SYRACUSE, N.Y. (WSYR-TV) — After closing for a few months because of the coronavirus pandemic, the St. Joseph’s Health Heartburn Center reopened this month and it’s flooded with patients.
We, being the only specialized comprehensive center for heartburn management in Upstate New York, at least that we know of, do normally see a lot of patients and because of the pandemic, late March and April we had to shut it down completely. There was a long list of patients waiting in the wings to be just managed, diagnosed, and treated, and then because of COVID, the stress level went up and people started experiencing more and more heartburn.Dr. Atul Maini, Medical Director of the Heartburn Center
The medical team at the center started seeing patients again last week and they’re already seeing an increase of 60-70 percent more patients than before COVID-19.
“Through the COVID times, definitely the anxiety level has gone up for all of us, we’re stressed out,” said Dr. Maini. That’s just one factor. He says poor, changing diets and weight gain are two others.
Doctors have also noticed people have been trying to self-treat heartburn with over the counter medication, which Maini says isn’t the best solution.
“People think it’s heartburn, no big deal I’ll pop some Tums, take some over the counter medication it should be fine but heartburn ranges from extreme, a benign problem like just heartburn, to esophageal cancer,” he said.

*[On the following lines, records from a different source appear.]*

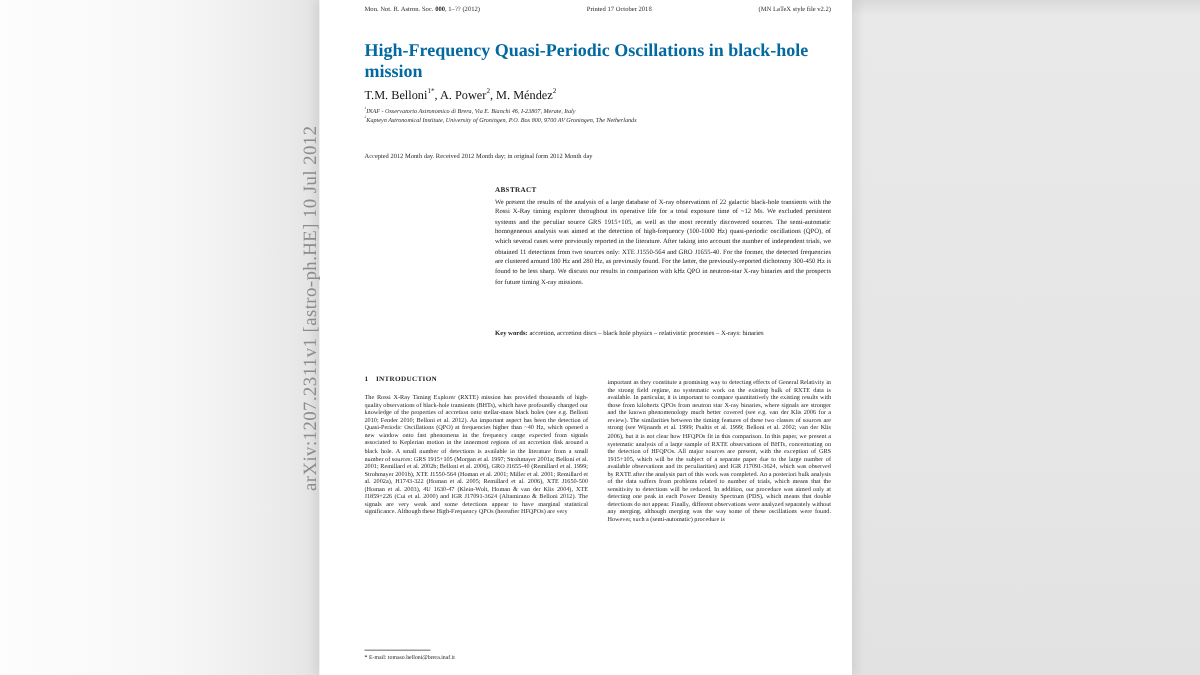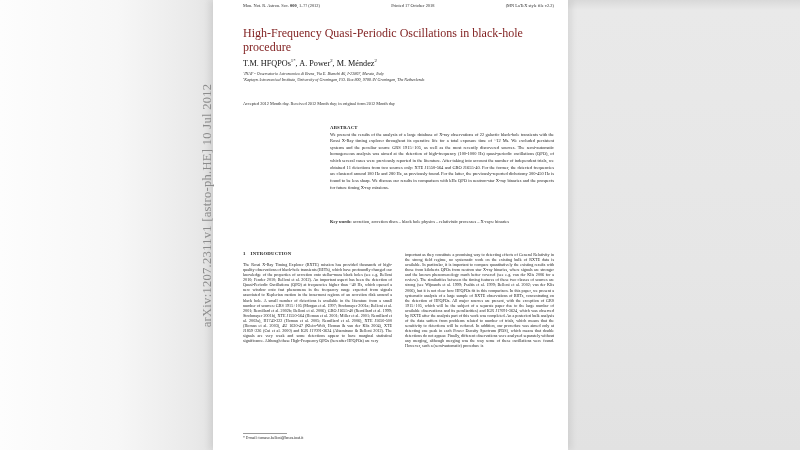--- a/index.html
+++ b/index.html
@@ -41,7 +41,7 @@
   .journal-header .vol { font-weight: bold; }
   .paper-title {
     position: absolute; left: 30px; top: 26px; width: 320px;
-    font-size: 12px; font-weight: normal; line-height: 1.18; color: #7f1d1d;
+    font-size: 12px; font-weight: bold; line-height: 1.18; color: #0369a1;
   }
   .paper-title span { display: block; }
   .author-list {

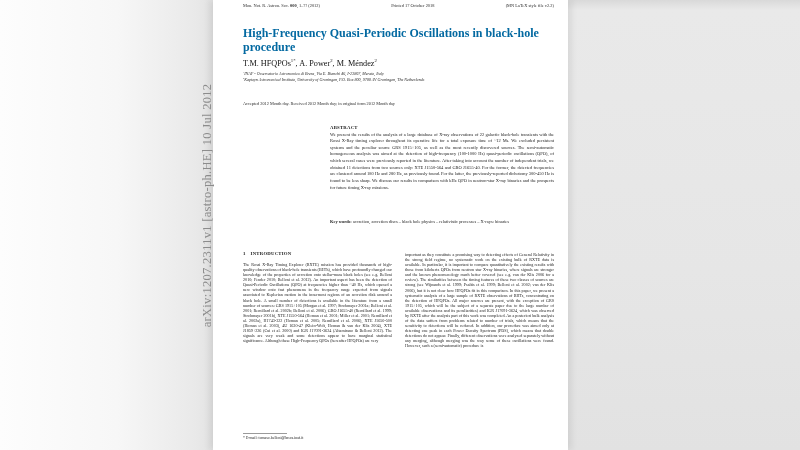--- a/index.html
+++ b/index.html
@@ -110,7 +110,7 @@
 
   <h1 class="paper-title">
     <span>High-Frequency Quasi-Periodic Oscillations in black-hole</span>
-    <span>procedure</span>
+    <span>mission</span>
   </h1>
 
   <div class="author-list">

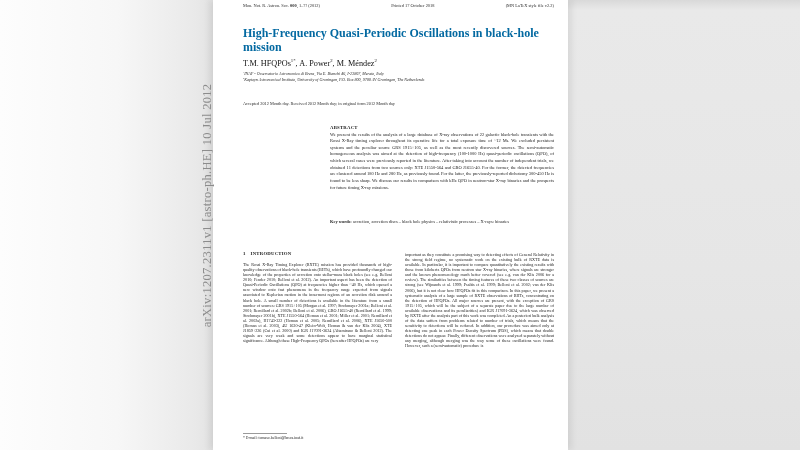--- a/index.html
+++ b/index.html
@@ -114,7 +114,7 @@
   </h1>
 
   <div class="author-list">
-    <span><span>T.M. HFQPOs</span><sup>1*</sup><span>, </span></span><span><span>A. Power</span><sup>2</sup><span>, </span></span><span><span>M. Méndez</span><sup>2</sup></span>
+    <span><span>T.M. Belloni</span><sup>1*</sup><span>, </span></span><span><span>A. Power</span><sup>2</sup><span>, </span></span><span><span>M. Méndez</span><sup>2</sup></span>
   </div>
 
   <div class="affiliations">

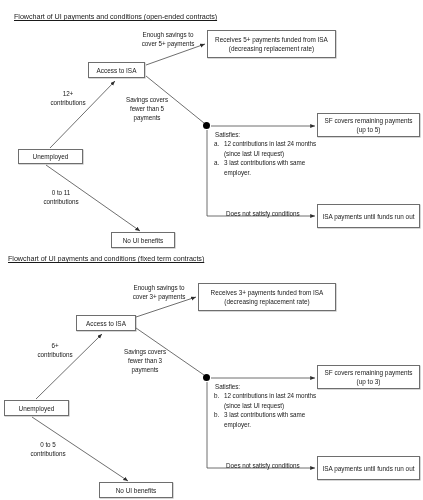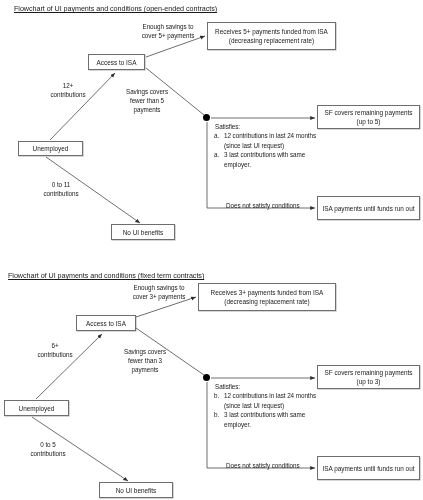--- a/index.html
+++ b/index.html
@@ -26,7 +26,7 @@
     left: 0;
     width: 423px;
   }
-  #chart-open { top: 0; height: 253px; }
+  #chart-open { top: 8px; height: 253px; }
   #chart-fixed { top: 253px; height: 247px; }
 
   .svg-layer {

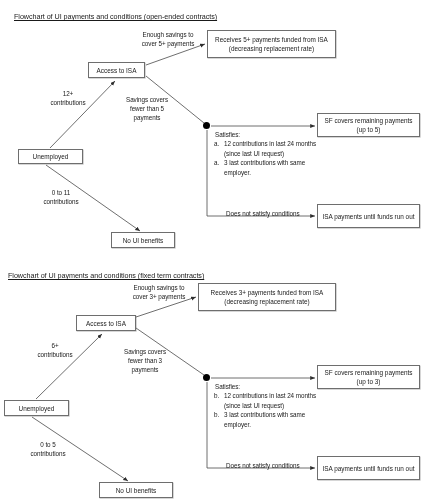--- a/index.html
+++ b/index.html
@@ -180,7 +180,7 @@
       <polyline points="207,129 207,215 315,215" fill="none" stroke="#4a4a4a" stroke-width="0.8" marker-end="url(#ah2)"></polyline>
     </svg>
 
-    <div class="title" style="left:8px; top:18px;">Flowchart of UI payments and conditions (fixed term contracts)</div>
+    <div class="title" style="left:8px; top:1px;">Flowchart of UI payments and conditions (fixed term contracts)</div>
 
     <div class="node" style="left:4px; top:147px; width:65px; height:16px;">Unemployed</div>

The mild burning or discomfort after a big or spicy meal isn’t what Dr. Maini is most concerned with, it’s when it goes untreated and develops into something more serious like GERD, or gastroesophageal reflux disease.
“It can change the lining of your esophagus, and then we call it Barrett’s esophagus and if you have Barrett’s esophagus you have 60 times more chance of developing esophageal cancer,” said Maini.
If you have heartburn, chest pain, wake up overnight with an acid taste in your mouth, or need to use more pillows overtime, Maini says you should call your doctor and you shouldn’t rely on over the counter medications to fix it.
“You should not be on those medications for more than 3-6 months and we see patients for 20 years, they have been on different medications, different combinations, different doses, and then they come to us,” said Dr. Maini.
Dr. Maini tells NewsChannel 9 the Heartburn Center is exploring different options and ways to continue managing the influx of patients. They’re anticipating more people will develop reflux issues and more patients will come to the center.